[RFC] PR70117, ppc long double isinf

This patch fixes the incompatibility between GNUlib's 107 bit
precision LDBL_MAX for IBM extended precision and gcc's 106 bit
LDBL_MAX used to test for Inf, by just testing the high double for inf
and nan.  This agrees with the ABI which has stated for many years
that IBM extended precision "does not fully support the IEEE special
numbers NaN and INF.  These values are encoded in the high-order
double value only.  The low-order value is not significant".

I've also changed the test for nan, and both the inf test and the
subnormal test in isnormal, to just use the high double.  Changing the
subnormal test *does* allow a small range of values to be seen as
normal that previously would be rejected in a test of the whole long
double against 2**-969.  Which is why I'm making this an RFC rather
than a patch submission.

What is "subnormal" for an IBM extended precision number, anyway?  I
think the only definition that makes sense is in terms of precision.
We can't say a long double is subnormal if the low double is
subnormal, because numbers like (1.0 + 0x1p-1074) are representable
with the high double properly rounded and are clearly not close to
zero or losing precision.  So "subnormal" for IBM extended precision
is a number that has less than 106 bits of precision.  That would be
at a magnitude of less than 2**-969.  You can see that
  (0x1p-969 + 0x1p-1074)  = 0x1.000000000000000000000000008p-969
still has 106 bits of precision.  (0x1p-1074 is the smallest double
distinct from zero, and of course is subnormal.)  However,
  (0x1p-969 + -0x1p-1074) = 0x1.ffffffffffffffffffffffffffp-970
has only 105 bits of precision, if I'm counting correctly.

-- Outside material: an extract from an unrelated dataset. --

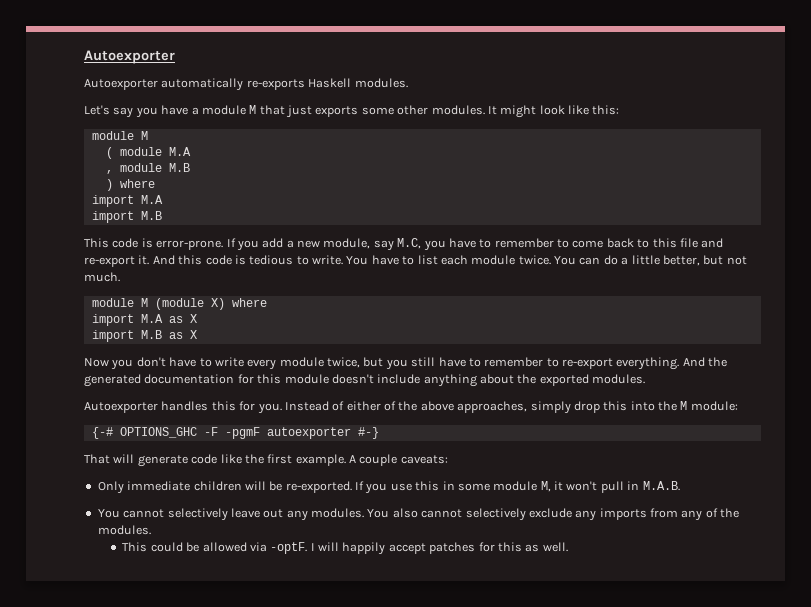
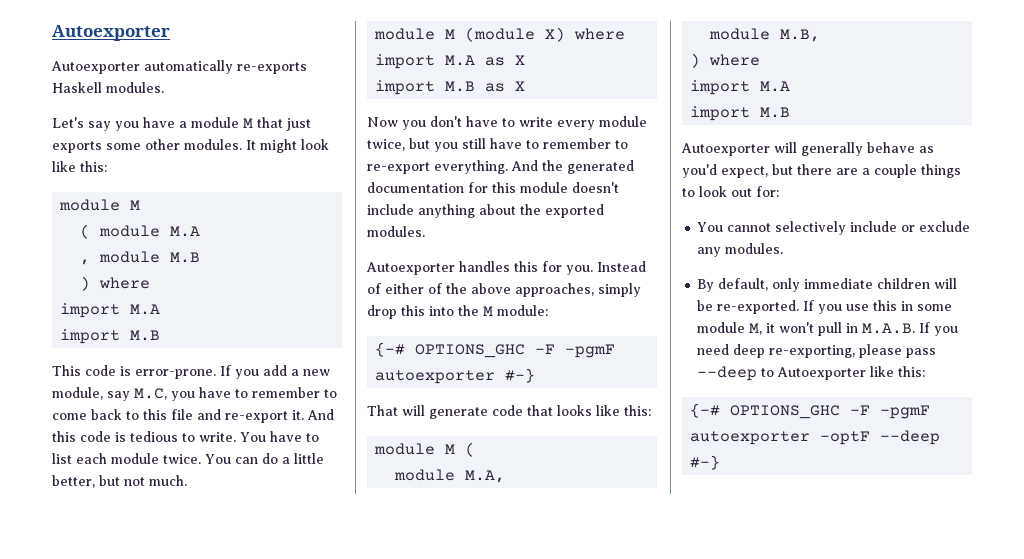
[220,454,448,466] [97,481,124,494] like the first example. A couple caveats: // Only -> [527,405,651,416] [374,442,476,457] [394,469,506,483] [709,28,821,42] [690,53,761,68] [690,80,791,95] [690,106,791,121] [681,142,934,156] [682,164,961,178] [682,186,779,197] [697,221,971,235] [697,243,784,257] [697,278,801,292] that looks like this: // module M ( // module M.A, // module M.B, // ) where // import M.A // import M.B // Autoexporter will generally behave as you'd expect, but there are a couple things to look out for: // You cannot selectively include or exclude any modules. // By default, only
[97,508,740,521] [97,525,151,535] [122,542,568,555] // You cannot selectively leave out any modules. You also cannot selectively exclude any imports from any of the modules. // This could be allowed via -optF. I will happily accept patches for this as well. -> [919,322,959,336] [697,344,937,358] [697,366,926,381] [690,403,931,419] [690,430,941,445] [690,455,721,470] If you need deep re-exporting, please pass --deep to Autoexporter like this: // {-# OPTIONS_GHC -F -pgmF autoexporter -optF --deep #-}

So testing just the high double in isnormal() returns true for a range
of 105 bit precision values, from (0x1p-969 - 0x1p-1023) to 
(0x1p-969 - 0x1p-1074).  The question is whether I should make the
isnormal() code quite nasty in order to give the right answer.
Probably yes, in which case this post becomes an explanation for why
the lower bound test in isnormal() needs to be a long double test.
Or probably better in terms of emitted code, can I get at both of the
component doubles of an IBM long double at the tree level?
VEIW_CONVERT_EXPR to a complex double perhaps?

	PR target/70117
	* builtins.c (fold_builtin_classify): For IBM extended precision,
	look at just the high-order double to test for NaN.
	(fold_builtin_interclass_mathfn): Similarly for Inf, and range
	test for IBM extended precision isnormal.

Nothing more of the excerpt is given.